### Collected data
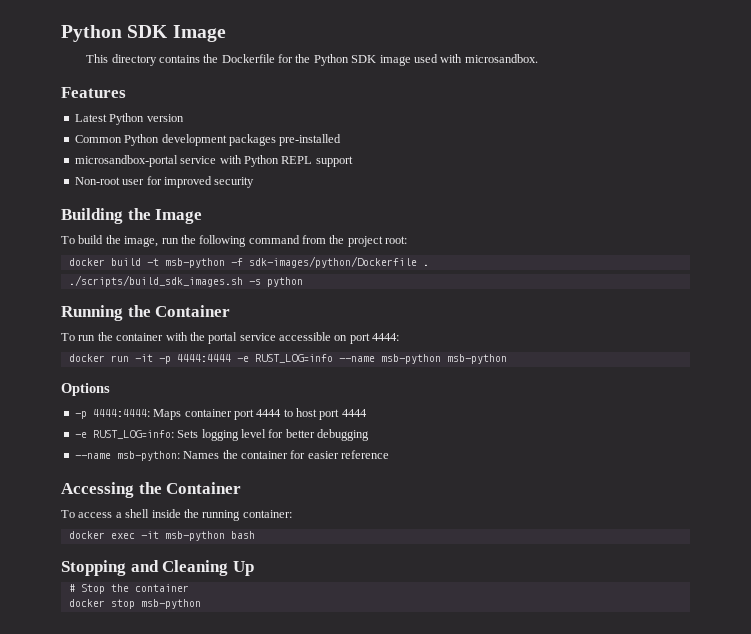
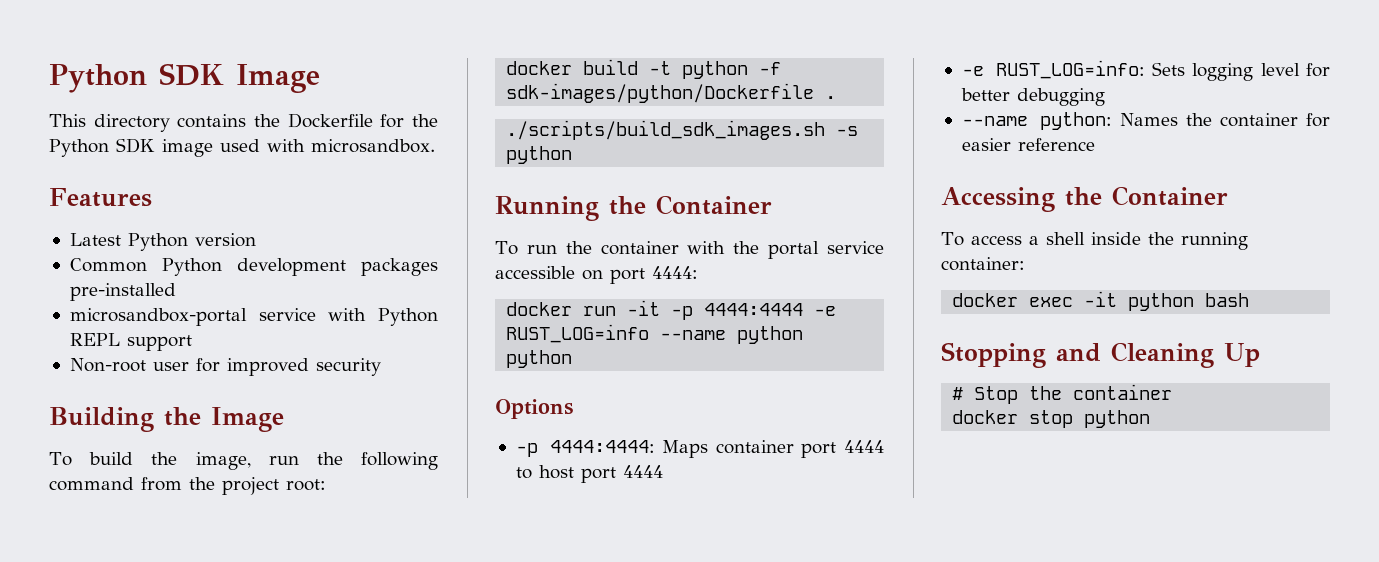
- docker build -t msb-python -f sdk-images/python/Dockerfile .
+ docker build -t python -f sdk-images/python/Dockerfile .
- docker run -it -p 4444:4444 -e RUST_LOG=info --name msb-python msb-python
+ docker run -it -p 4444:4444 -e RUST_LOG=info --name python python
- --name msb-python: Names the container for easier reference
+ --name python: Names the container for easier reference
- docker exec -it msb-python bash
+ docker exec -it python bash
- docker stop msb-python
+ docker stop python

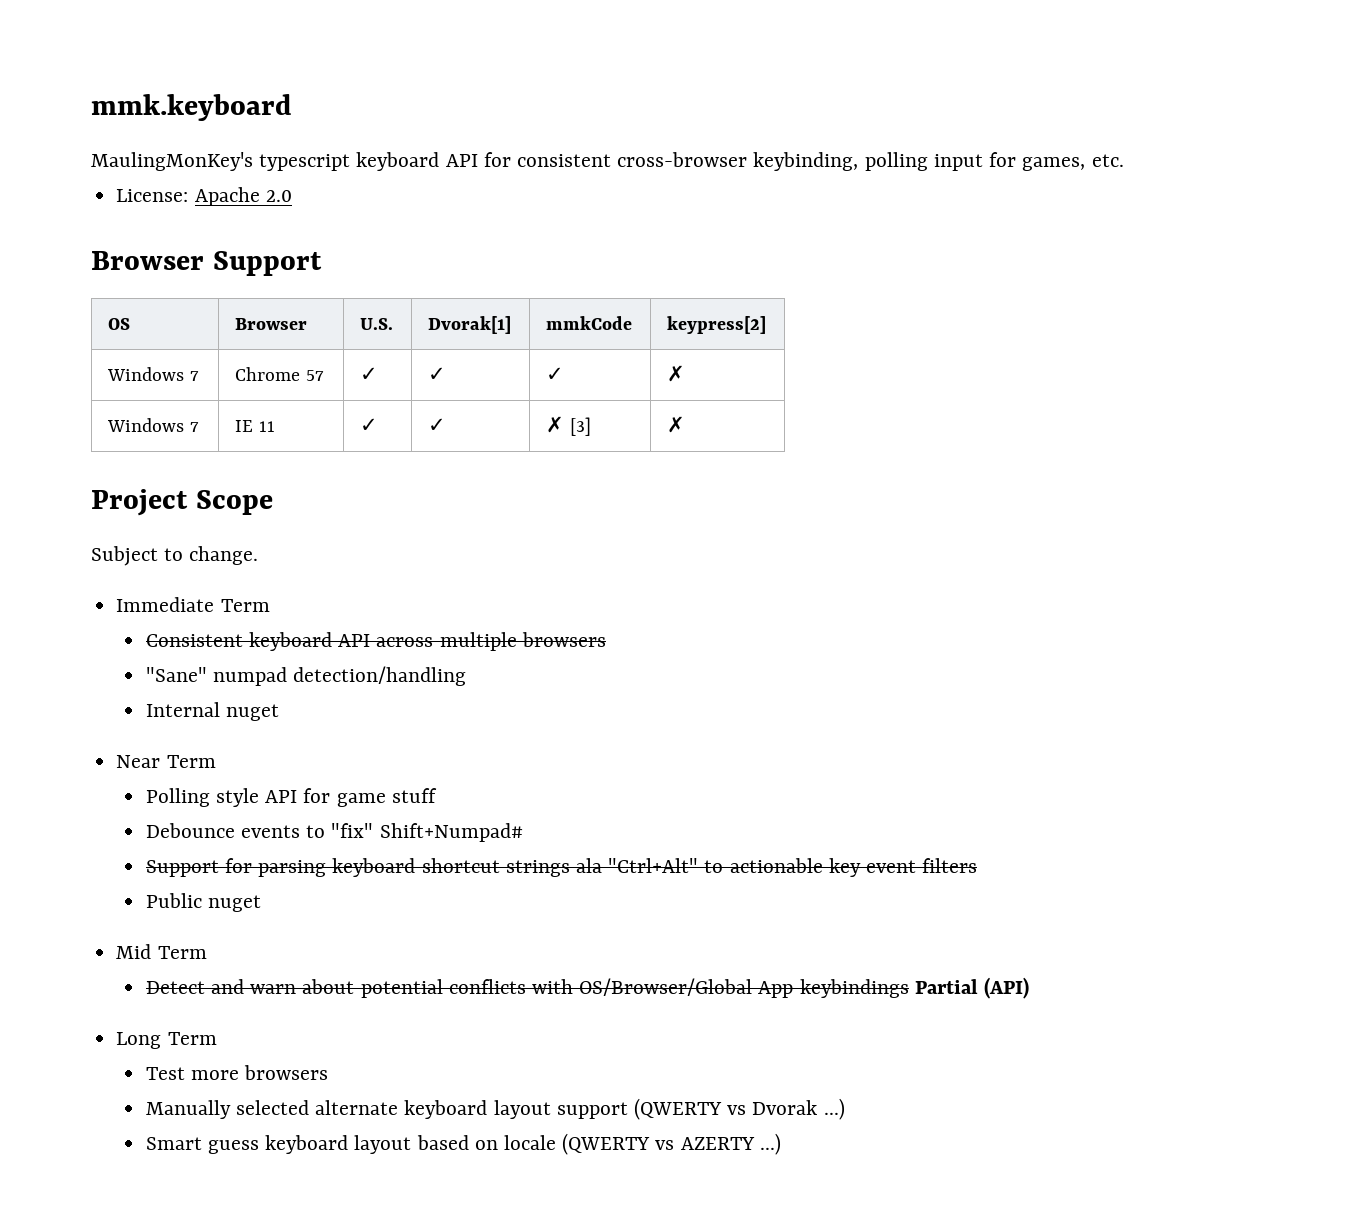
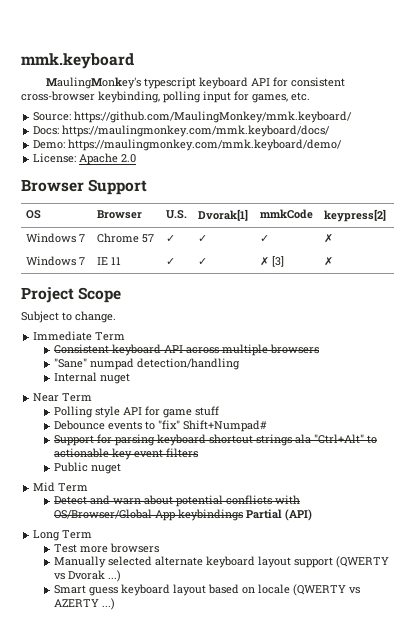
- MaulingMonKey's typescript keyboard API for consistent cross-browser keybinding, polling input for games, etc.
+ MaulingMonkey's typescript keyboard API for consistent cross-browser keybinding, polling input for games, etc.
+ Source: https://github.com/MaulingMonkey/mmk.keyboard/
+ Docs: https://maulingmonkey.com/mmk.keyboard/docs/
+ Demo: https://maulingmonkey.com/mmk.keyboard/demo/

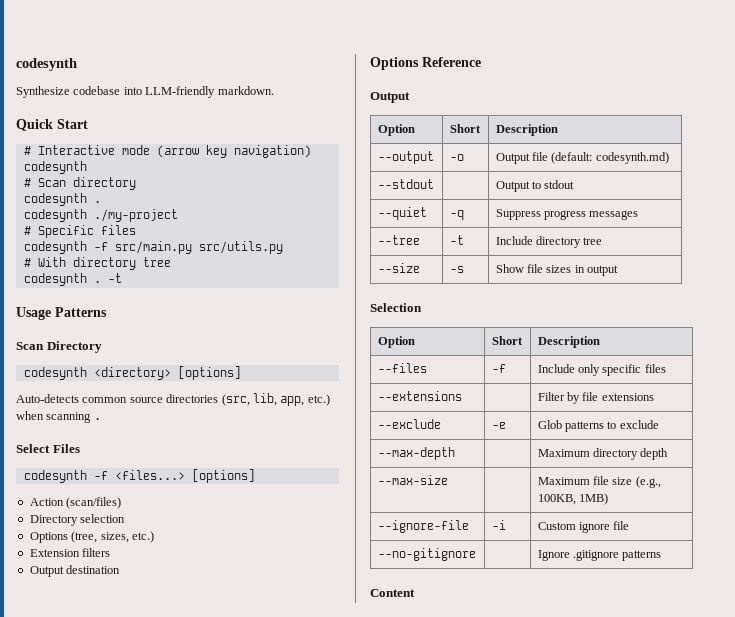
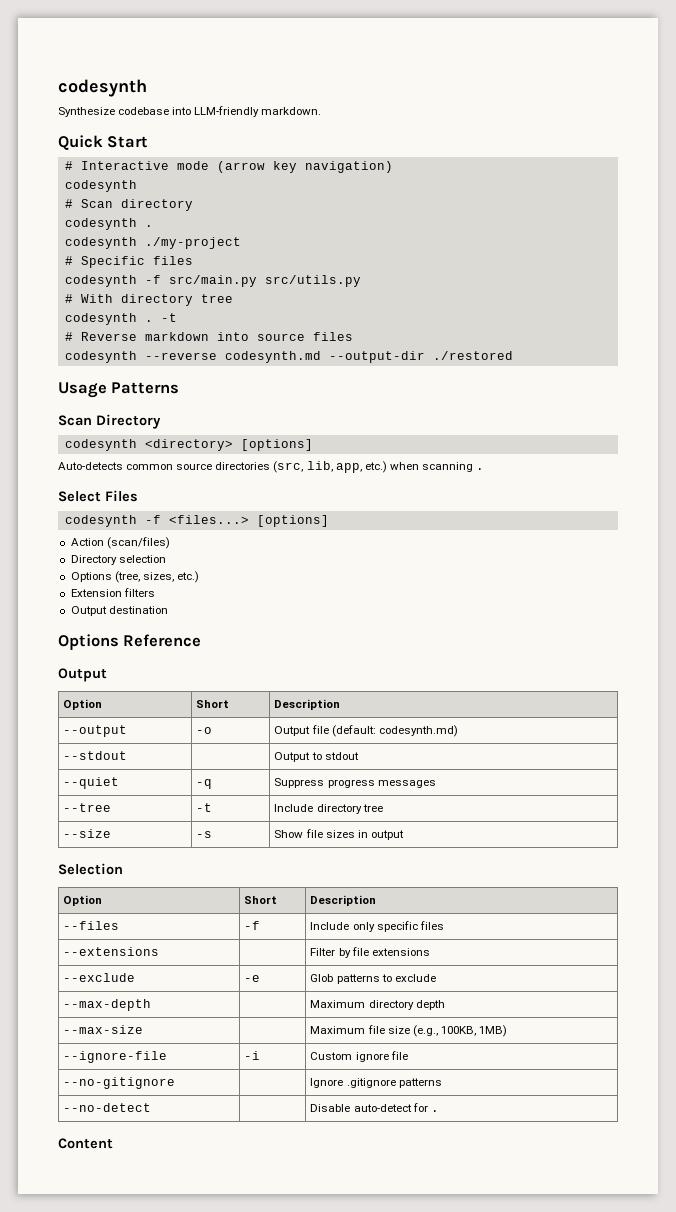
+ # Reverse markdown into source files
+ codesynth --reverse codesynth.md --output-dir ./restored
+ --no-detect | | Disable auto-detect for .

### Work to be completed
What lines in the data above carry "images"? Return them all.

### Your response
- docker build -t msb-python -f sdk-images/python/Dockerfile .
+ docker build -t python -f sdk-images/python/Dockerfile .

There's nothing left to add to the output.